Of course it's not determinism but it is statistically causal. The point is the distribution of the student body is going to be different in a pretty significant way.
"Statistically causal"?
You said correlation, I said "causal" because it's going from parent to child.

"statistically" meaning any individual child could have any IQ, and genes are only one factor out of many, but when you measure the entire group the graph of IQs is going to look different.

A comparison would be like, filtering IVF in 50 couples based on X/Y chromosomes and measuring height. That filter doesn't decide how tall a child will be, but it does shift the average. The filter would cause a height change, on a statistical basis.

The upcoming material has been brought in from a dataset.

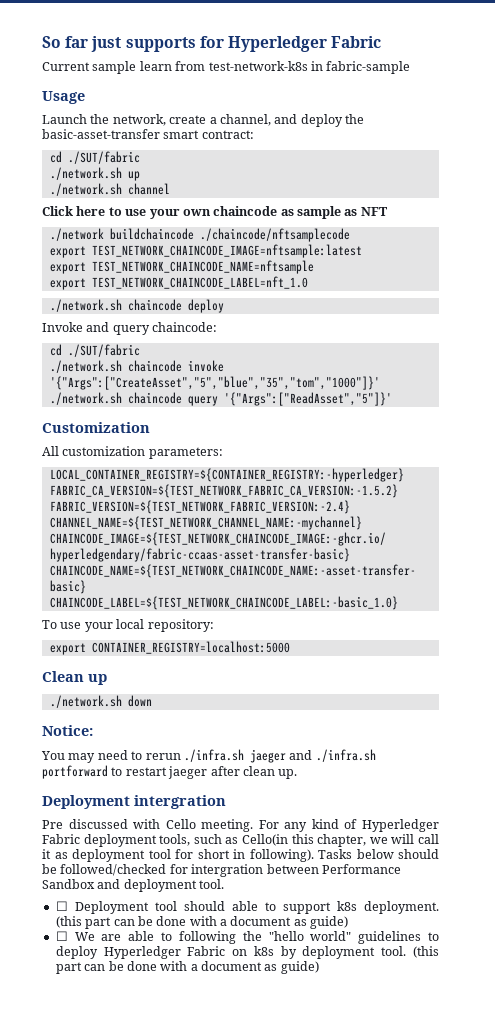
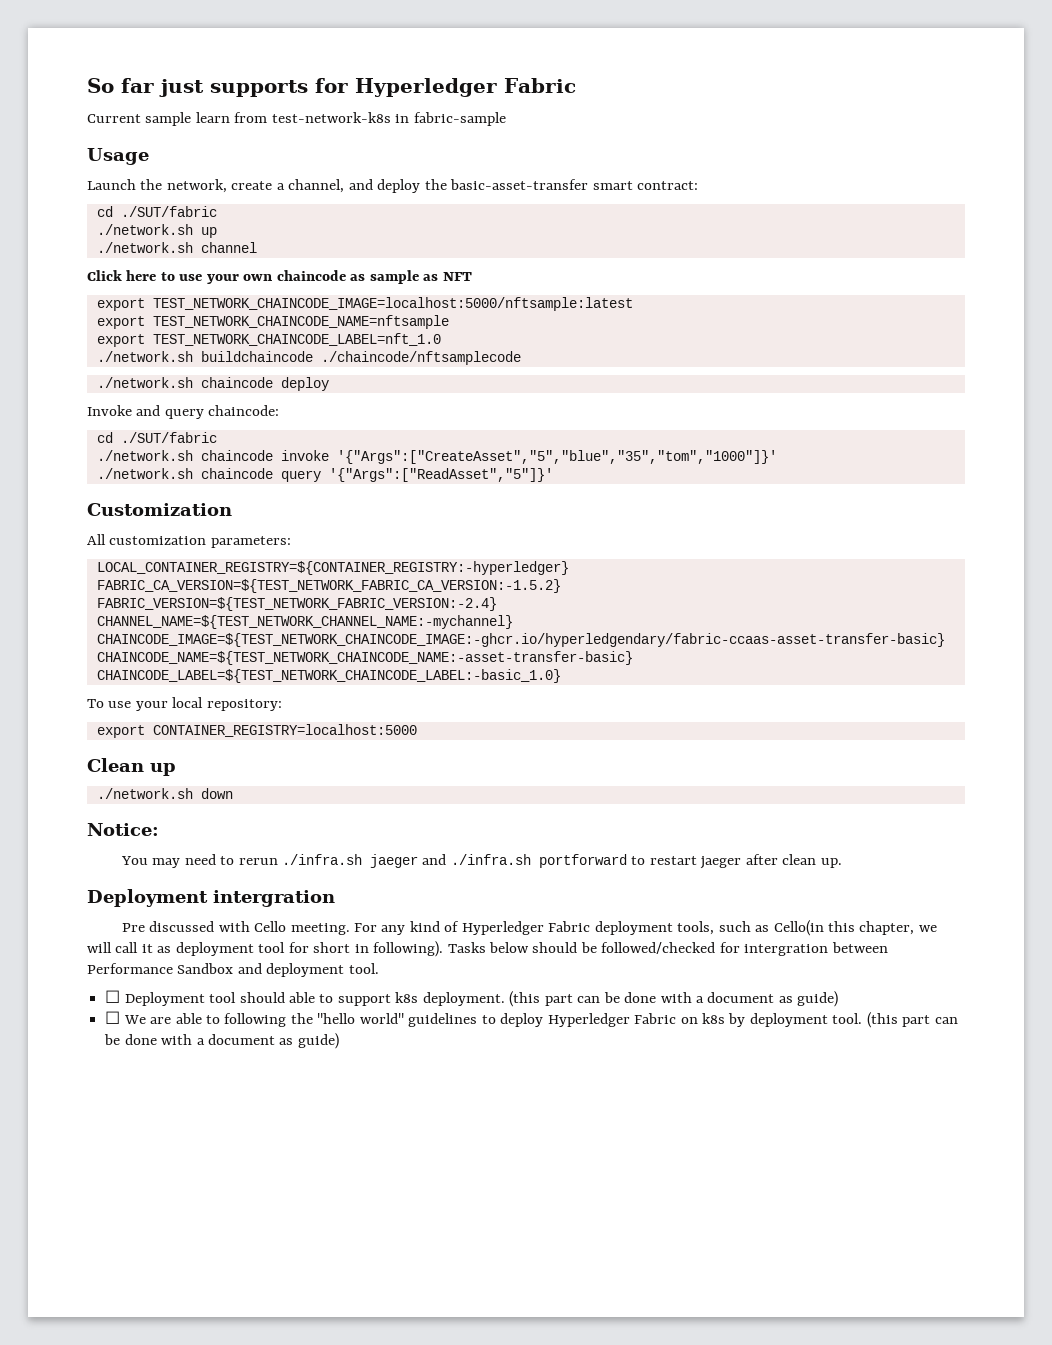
[49,228,350,242] [49,244,362,258] // ./network buildchaincode ./chaincode/nftsamplecode // export TEST_NETWORK_CHAINCODE_IMAGE=nftsample:latest -> [96,297,633,311] // export TEST_NETWORK_CHAINCODE_IMAGE=localhost:5000/nftsample:latest
(308, 282) none -> [96,351,521,365] // ./network.sh buildchaincode ./chaincode/nftsamplecode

This is all very fuzzy. "Heritability", of the sort that we have numbers from peer-reviewed articles on, means something specific, and that specific meaning is not genetically causal.
That wiki page lists a lot of evidence that a meaningful chunk is genetically causal. Is there a strong reason for me to think otherwise? Even the pessimistic numbers from gene mapping that are cited are .1-.2
I mean, start with the fact that it's a correlation statistic and not a causal statistic and just work your way back from that. Heritability --- of the kind with a research literature cite record --- is simply the ratio of phenotypical variation to genetic variation. The number of fingers on your hand is not, in that statistic, highly heritable.

I don't think there's a Wikipedia cite that's going to get you over that speed bump in your argument.